▸ **Assignment**
The copy you produce must repeat each record exactly and contain no pictures.

▸ **Recorded data**
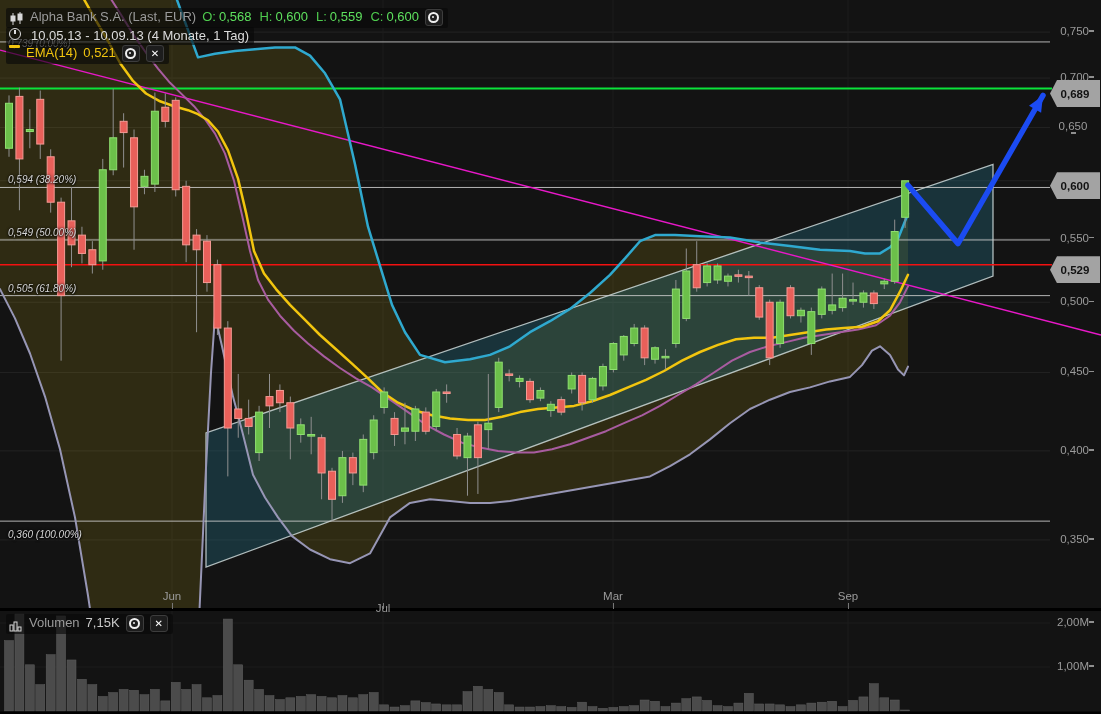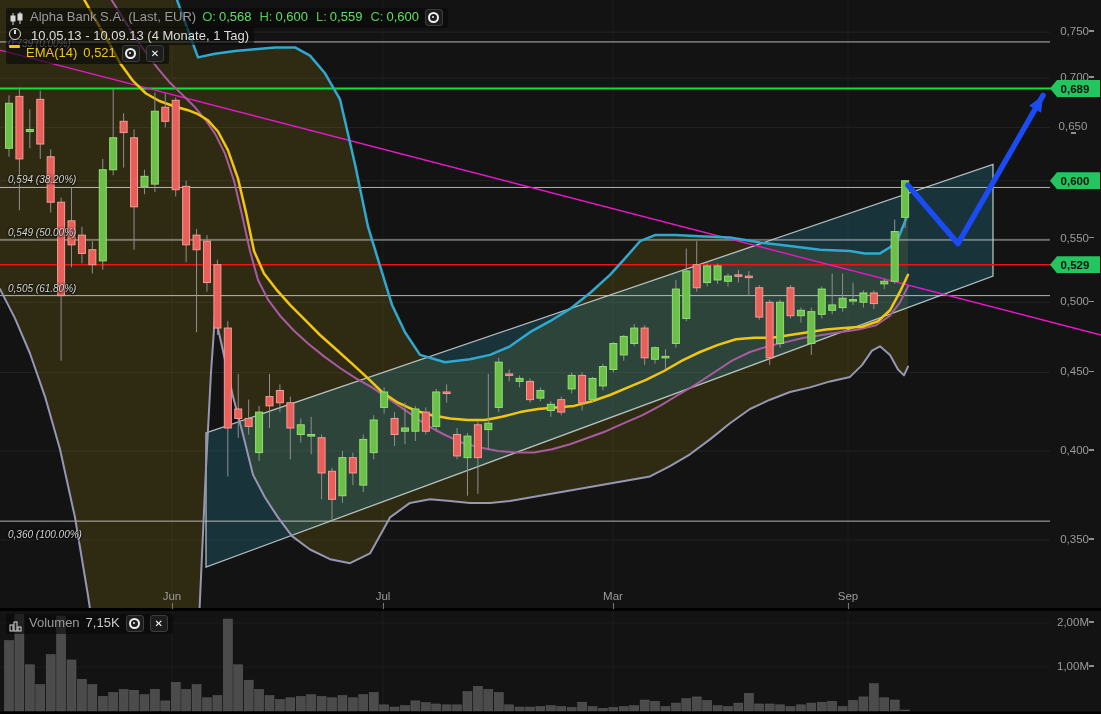--- a/index.html
+++ b/index.html
@@ -23,21 +23,21 @@
   .btn{width:16px;height:15px;background:#1d1d1d;border:1px solid #3d3d3d;border-radius:3px;
        display:inline-flex;align-items:center;justify-content:center;cursor:pointer;}
   .eye{width:7px;height:7px;border:2px solid #f0f0f0;border-radius:50%;display:inline-block;position:relative;}
   .eye::after{content:"";position:absolute;left:1.5px;top:1.5px;width:2px;height:2px;background:#f0f0f0;border-radius:50%;}
   .xbtn::before{content:"\2715";color:#fff;font-size:10px;font-weight:700;line-height:1;}
   .clock{width:10px;height:10px;border:1.5px solid #ddd;border-radius:50%;display:inline-block;position:relative;margin-right:4px;}
   .clock::after{content:"";position:absolute;left:4px;top:1px;width:1.5px;height:4px;background:#ddd;}
   .fib-label{font-size:10px;color:#d6d6d6;text-shadow:0 1px 2px #000,0 0 3px #000;z-index:4;left:8px;font-style:italic;}
   .axis-label{font-size:11.5px;color:#9b9b9b;display:flex;align-items:center;justify-content:flex-end;gap:0;left:1052px;width:42px;}
   .axis-label .tick{display:inline-block;width:5px;height:1.5px;background:#8f8f8f;}
-  .tag{left:1050px;width:50px;height:17px;background:#22c55e;color:#121212;font-size:11.5px;font-weight:700;
+  .tag{left:1050px;width:50px;height:27px;background:#a3a3a3;color:#121212;font-size:11.5px;font-weight:700;
        display:flex;align-items:center;justify-content:center;
        clip-path:polygon(0 50%,14% 0,100% 0,100% 100%,14% 100%);z-index:6;text-align:center;}
   .month{font-size:11.5px;color:#9b9b9b;top:590px;width:34px;text-align:center;margin-left:-17px;}
   .month-tick{position:absolute;top:603px;width:1px;height:6px;background:#777;z-index:4;}
   .rowVOL{left:6px;top:614px;font-size:13px;z-index:6;}
   .vol-title{color:#9a9a9a;}
   .vol-val{color:#c9c9c9;}
   .mini-icon{display:inline-flex;align-items:flex-end;}
 </style>
 </head>
@@ -443,21 +443,21 @@
   <div class="ov axis-label" style="top: 660px;">
       <span>1,00M</span>
       <i class="tick"></i>
     </div>
 
   <div class="ov tag" style="top: 80.1108px;">0,689</div>
   <div class="ov tag" style="top: 172.269px;">0,600</div>
   <div class="ov tag" style="top: 256.185px;">0,529</div>
 
   <div class="ov month" style="left: 172px;">Jun</div>
-  <div class="ov month" style="left: 383px;">Jul</div>
+  <div class="ov month" style="left: 383px; margin-top: 12px;">Jul</div>
   <div class="ov month" style="left: 613px;">Mar</div>
   <div class="ov month" style="left: 848px;">Sep</div>
 
   <div class="ov rowVOL">
     <div class="chip">
       <span class="mini-icon">
         <svg width="14" height="12">
             <g fill="none" stroke="#d8d8d8">
               <rect x="1" y="5" width="3" height="6"></rect>
               <rect x="5" y="2" width="3" height="9"></rect>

▸ **Solution to this task**
--- a/index.html
+++ b/index.html
@@ -23,21 +23,21 @@
   .btn{width:16px;height:15px;background:#1d1d1d;border:1px solid #3d3d3d;border-radius:3px;
        display:inline-flex;align-items:center;justify-content:center;cursor:pointer;}
   .eye{width:7px;height:7px;border:2px solid #f0f0f0;border-radius:50%;display:inline-block;position:relative;}
   .eye::after{content:"";position:absolute;left:1.5px;top:1.5px;width:2px;height:2px;background:#f0f0f0;border-radius:50%;}
   .xbtn::before{content:"\2715";color:#fff;font-size:10px;font-weight:700;line-height:1;}
   .clock{width:10px;height:10px;border:1.5px solid #ddd;border-radius:50%;display:inline-block;position:relative;margin-right:4px;}
   .clock::after{content:"";position:absolute;left:4px;top:1px;width:1.5px;height:4px;background:#ddd;}
   .fib-label{font-size:10px;color:#d6d6d6;text-shadow:0 1px 2px #000,0 0 3px #000;z-index:4;left:8px;font-style:italic;}
   .axis-label{font-size:11.5px;color:#9b9b9b;display:flex;align-items:center;justify-content:flex-end;gap:0;left:1052px;width:42px;}
   .axis-label .tick{display:inline-block;width:5px;height:1.5px;background:#8f8f8f;}
-  .tag{left:1050px;width:50px;height:17px;background:#22c55e;color:#121212;font-size:11.5px;font-weight:700;
+  .tag{left:1050px;width:50px;height:27px;background:#a3a3a3;color:#121212;font-size:11.5px;font-weight:700;
        display:flex;align-items:center;justify-content:center;
        clip-path:polygon(0 50%,14% 0,100% 0,100% 100%,14% 100%);z-index:6;text-align:center;}
   .month{font-size:11.5px;color:#9b9b9b;top:590px;width:34px;text-align:center;margin-left:-17px;}
   .month-tick{position:absolute;top:603px;width:1px;height:6px;background:#777;z-index:4;}
   .rowVOL{left:6px;top:614px;font-size:13px;z-index:6;}
   .vol-title{color:#9a9a9a;}
   .vol-val{color:#c9c9c9;}
   .mini-icon{display:inline-flex;align-items:flex-end;}
 </style>
 </head>
@@ -443,21 +443,21 @@
   <div class="ov axis-label" style="top: 660px;">
       <span>1,00M</span>
       <i class="tick"></i>
     </div>
 
   <div class="ov tag" style="top: 80.1108px;">0,689</div>
   <div class="ov tag" style="top: 172.269px;">0,600</div>
   <div class="ov tag" style="top: 256.185px;">0,529</div>
 
   <div class="ov month" style="left: 172px;">Jun</div>
-  <div class="ov month" style="left: 383px;">Jul</div>
+  <div class="ov month" style="left: 383px; margin-top: 12px;">Jul</div>
   <div class="ov month" style="left: 613px;">Mar</div>
   <div class="ov month" style="left: 848px;">Sep</div>
 
   <div class="ov rowVOL">
     <div class="chip">
       <span class="mini-icon">
         <svg width="14" height="12">
             <g fill="none" stroke="#d8d8d8">
               <rect x="1" y="5" width="3" height="6"></rect>
               <rect x="5" y="2" width="3" height="9"></rect>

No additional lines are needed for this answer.